--- Problem requirements ---
Once the line with "[81,539,702,557] // Email" is found in the entries below, repeat it and each following line exactly, up to and including the line with "[55,373,113,385] Header(see ->". Add no other lines.

** Opening Given records block **

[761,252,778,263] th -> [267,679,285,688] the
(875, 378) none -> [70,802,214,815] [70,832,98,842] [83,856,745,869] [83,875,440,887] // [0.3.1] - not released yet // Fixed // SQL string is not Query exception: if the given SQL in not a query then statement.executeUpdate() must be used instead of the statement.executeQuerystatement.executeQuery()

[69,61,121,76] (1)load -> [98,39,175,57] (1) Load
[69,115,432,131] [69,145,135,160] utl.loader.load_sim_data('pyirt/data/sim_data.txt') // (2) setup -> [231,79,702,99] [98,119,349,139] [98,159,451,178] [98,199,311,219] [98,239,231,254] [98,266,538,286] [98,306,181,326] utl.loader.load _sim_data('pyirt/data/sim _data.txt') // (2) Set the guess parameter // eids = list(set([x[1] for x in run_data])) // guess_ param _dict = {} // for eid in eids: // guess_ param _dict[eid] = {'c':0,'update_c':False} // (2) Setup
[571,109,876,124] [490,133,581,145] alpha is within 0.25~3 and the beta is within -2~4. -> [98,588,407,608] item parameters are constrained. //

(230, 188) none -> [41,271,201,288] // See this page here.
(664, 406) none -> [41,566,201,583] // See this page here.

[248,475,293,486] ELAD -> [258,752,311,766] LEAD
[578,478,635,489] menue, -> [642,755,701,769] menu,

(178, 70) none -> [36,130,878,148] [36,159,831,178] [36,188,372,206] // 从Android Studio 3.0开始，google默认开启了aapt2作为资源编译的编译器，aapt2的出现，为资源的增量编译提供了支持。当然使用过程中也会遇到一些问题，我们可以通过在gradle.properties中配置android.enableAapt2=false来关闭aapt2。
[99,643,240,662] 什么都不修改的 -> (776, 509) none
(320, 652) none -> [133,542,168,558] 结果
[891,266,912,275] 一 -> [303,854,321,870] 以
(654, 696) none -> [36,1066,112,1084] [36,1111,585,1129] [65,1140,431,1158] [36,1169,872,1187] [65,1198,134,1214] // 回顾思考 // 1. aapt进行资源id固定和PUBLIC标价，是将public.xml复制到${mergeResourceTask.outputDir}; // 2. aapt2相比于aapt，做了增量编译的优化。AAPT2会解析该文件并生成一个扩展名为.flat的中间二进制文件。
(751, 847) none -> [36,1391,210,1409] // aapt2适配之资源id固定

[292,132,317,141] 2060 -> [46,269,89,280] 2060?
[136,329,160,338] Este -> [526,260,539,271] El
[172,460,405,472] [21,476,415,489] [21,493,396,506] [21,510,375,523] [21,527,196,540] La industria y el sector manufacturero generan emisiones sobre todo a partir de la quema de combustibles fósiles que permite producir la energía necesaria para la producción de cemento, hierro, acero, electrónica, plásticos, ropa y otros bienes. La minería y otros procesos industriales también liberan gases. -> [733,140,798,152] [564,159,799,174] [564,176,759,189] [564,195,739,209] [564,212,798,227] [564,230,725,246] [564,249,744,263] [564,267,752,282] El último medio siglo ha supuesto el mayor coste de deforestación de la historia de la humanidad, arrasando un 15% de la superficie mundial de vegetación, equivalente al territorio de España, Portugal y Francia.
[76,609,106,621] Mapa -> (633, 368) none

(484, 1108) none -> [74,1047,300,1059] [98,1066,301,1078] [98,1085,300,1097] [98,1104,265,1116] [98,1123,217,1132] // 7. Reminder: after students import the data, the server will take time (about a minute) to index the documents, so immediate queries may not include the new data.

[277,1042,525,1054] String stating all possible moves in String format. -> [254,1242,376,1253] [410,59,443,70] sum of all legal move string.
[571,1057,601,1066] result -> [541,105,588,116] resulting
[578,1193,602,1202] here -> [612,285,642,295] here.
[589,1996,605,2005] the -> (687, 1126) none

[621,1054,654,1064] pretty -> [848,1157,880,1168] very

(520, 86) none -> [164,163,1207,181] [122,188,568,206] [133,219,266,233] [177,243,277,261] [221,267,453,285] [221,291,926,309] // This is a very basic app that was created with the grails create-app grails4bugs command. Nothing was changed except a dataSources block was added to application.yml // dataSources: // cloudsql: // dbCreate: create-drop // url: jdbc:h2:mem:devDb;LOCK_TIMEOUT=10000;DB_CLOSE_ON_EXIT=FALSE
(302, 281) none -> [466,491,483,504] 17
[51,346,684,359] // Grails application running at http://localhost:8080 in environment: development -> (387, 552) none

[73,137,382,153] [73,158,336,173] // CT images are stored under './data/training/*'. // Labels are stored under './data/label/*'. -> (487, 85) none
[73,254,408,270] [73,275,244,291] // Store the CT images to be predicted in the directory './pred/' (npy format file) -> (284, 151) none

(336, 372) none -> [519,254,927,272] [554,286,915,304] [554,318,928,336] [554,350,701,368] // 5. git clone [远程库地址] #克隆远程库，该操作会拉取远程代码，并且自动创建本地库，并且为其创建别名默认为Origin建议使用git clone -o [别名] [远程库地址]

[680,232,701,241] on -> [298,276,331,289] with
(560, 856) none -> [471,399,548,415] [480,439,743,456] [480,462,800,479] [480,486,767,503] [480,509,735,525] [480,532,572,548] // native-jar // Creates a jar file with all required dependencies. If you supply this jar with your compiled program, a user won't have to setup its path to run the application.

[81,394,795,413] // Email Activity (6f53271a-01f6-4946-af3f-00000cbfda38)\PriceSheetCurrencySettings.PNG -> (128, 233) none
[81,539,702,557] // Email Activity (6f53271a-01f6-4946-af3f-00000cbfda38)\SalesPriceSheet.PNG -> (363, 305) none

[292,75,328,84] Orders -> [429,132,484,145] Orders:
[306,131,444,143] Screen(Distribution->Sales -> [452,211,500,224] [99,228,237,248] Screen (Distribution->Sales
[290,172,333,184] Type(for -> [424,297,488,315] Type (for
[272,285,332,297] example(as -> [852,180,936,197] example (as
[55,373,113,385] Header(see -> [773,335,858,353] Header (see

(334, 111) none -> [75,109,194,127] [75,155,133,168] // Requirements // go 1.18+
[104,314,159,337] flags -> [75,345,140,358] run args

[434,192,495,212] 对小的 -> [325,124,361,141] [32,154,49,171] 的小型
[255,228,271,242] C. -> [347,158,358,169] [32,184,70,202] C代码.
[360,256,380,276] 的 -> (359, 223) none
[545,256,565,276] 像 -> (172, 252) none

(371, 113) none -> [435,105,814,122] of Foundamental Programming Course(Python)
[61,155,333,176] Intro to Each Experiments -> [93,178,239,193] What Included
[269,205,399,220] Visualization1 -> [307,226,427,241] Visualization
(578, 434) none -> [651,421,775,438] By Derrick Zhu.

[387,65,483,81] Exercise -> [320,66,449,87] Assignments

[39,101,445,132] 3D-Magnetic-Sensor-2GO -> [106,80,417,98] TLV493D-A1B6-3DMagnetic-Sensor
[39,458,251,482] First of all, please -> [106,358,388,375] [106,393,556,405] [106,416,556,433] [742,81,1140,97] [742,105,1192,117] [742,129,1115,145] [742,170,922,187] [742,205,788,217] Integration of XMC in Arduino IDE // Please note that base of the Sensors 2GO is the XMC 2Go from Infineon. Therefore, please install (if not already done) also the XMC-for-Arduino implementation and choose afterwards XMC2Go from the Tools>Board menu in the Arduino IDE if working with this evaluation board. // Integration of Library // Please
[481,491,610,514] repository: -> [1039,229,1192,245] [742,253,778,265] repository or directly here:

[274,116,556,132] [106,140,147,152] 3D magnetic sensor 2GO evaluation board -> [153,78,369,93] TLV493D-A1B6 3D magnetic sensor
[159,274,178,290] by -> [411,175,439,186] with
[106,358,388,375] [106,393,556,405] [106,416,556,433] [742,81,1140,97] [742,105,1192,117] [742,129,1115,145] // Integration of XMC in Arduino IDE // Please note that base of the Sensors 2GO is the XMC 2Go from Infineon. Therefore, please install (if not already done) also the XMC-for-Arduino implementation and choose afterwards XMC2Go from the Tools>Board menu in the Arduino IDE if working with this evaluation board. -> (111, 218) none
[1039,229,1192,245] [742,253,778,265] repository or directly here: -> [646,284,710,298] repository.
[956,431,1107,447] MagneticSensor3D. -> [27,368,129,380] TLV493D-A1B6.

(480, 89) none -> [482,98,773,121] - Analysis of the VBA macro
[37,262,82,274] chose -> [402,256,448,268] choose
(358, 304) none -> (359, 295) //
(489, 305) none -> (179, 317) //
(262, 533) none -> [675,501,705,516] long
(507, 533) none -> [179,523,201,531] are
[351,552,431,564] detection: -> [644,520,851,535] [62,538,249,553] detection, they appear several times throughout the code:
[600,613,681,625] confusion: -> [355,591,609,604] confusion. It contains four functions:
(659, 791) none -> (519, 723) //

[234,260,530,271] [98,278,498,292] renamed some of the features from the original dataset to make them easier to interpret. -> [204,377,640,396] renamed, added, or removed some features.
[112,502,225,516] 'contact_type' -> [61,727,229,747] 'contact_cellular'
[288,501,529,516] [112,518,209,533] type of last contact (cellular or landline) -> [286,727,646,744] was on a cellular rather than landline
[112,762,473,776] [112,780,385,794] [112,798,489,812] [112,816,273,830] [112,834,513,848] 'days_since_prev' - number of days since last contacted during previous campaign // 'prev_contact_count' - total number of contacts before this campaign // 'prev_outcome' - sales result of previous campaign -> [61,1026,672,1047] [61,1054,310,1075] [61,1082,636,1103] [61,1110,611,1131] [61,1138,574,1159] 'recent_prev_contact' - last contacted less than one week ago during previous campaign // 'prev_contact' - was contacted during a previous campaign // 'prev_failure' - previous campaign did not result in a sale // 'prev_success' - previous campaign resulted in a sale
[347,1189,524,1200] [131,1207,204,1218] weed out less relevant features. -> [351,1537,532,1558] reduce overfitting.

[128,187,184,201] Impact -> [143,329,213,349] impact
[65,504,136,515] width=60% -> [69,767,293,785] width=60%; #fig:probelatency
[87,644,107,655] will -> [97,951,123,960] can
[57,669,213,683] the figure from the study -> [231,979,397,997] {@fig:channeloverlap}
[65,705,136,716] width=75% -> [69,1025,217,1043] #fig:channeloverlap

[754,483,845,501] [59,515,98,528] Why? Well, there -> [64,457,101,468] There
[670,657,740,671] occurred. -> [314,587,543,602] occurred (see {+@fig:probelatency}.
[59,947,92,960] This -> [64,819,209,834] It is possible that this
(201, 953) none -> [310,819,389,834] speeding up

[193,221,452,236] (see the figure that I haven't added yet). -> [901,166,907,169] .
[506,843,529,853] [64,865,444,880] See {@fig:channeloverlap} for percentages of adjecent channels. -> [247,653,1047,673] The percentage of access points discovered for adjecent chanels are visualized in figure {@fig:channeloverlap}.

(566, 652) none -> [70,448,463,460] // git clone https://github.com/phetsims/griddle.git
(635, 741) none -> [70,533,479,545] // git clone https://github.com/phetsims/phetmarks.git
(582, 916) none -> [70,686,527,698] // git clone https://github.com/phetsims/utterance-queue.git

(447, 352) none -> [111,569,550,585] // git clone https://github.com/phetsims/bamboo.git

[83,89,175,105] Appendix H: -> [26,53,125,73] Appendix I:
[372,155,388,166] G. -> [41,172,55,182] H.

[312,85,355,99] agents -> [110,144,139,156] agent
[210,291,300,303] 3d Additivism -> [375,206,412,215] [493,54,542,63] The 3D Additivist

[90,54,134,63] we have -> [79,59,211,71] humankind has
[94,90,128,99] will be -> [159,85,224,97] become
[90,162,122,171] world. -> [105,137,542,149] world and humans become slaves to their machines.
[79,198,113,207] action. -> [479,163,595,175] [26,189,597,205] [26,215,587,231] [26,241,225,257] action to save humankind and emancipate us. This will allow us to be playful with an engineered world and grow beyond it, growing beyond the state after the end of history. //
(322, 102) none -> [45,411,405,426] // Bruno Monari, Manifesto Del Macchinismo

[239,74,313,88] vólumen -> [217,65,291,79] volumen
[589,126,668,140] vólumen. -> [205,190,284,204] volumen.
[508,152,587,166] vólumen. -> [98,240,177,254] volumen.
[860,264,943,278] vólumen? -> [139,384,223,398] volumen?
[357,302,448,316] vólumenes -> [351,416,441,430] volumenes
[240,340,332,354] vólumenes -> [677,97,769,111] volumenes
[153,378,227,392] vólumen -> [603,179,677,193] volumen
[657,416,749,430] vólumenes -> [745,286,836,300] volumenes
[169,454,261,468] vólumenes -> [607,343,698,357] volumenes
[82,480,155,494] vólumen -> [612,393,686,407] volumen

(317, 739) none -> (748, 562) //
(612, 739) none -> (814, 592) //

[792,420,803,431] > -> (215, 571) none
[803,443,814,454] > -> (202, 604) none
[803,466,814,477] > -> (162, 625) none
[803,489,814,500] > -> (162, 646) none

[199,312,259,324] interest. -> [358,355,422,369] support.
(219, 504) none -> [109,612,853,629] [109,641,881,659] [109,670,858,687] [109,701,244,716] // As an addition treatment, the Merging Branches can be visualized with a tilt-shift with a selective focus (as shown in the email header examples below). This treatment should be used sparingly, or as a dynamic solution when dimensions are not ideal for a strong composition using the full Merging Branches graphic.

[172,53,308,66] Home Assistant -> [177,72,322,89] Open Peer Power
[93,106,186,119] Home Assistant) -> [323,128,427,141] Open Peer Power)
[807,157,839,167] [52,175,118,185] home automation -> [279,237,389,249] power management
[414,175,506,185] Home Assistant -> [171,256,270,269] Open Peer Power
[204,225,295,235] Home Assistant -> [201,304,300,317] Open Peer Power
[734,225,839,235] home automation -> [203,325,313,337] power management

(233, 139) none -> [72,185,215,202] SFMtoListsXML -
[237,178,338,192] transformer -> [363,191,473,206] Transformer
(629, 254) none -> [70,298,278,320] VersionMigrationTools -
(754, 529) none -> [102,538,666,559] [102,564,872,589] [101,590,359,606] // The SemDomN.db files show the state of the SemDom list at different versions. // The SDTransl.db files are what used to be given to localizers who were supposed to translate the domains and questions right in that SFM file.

** Closing Given records block **

--- Finished task ---
[81,539,702,557] // Email Activity (6f53271a-01f6-4946-af3f-00000cbfda38)\SalesPriceSheet.PNG -> (363, 305) none

[292,75,328,84] Orders -> [429,132,484,145] Orders:
[306,131,444,143] Screen(Distribution->Sales -> [452,211,500,224] [99,228,237,248] Screen (Distribution->Sales
[290,172,333,184] Type(for -> [424,297,488,315] Type (for
[272,285,332,297] example(as -> [852,180,936,197] example (as
[55,373,113,385] Header(see -> [773,335,858,353] Header (see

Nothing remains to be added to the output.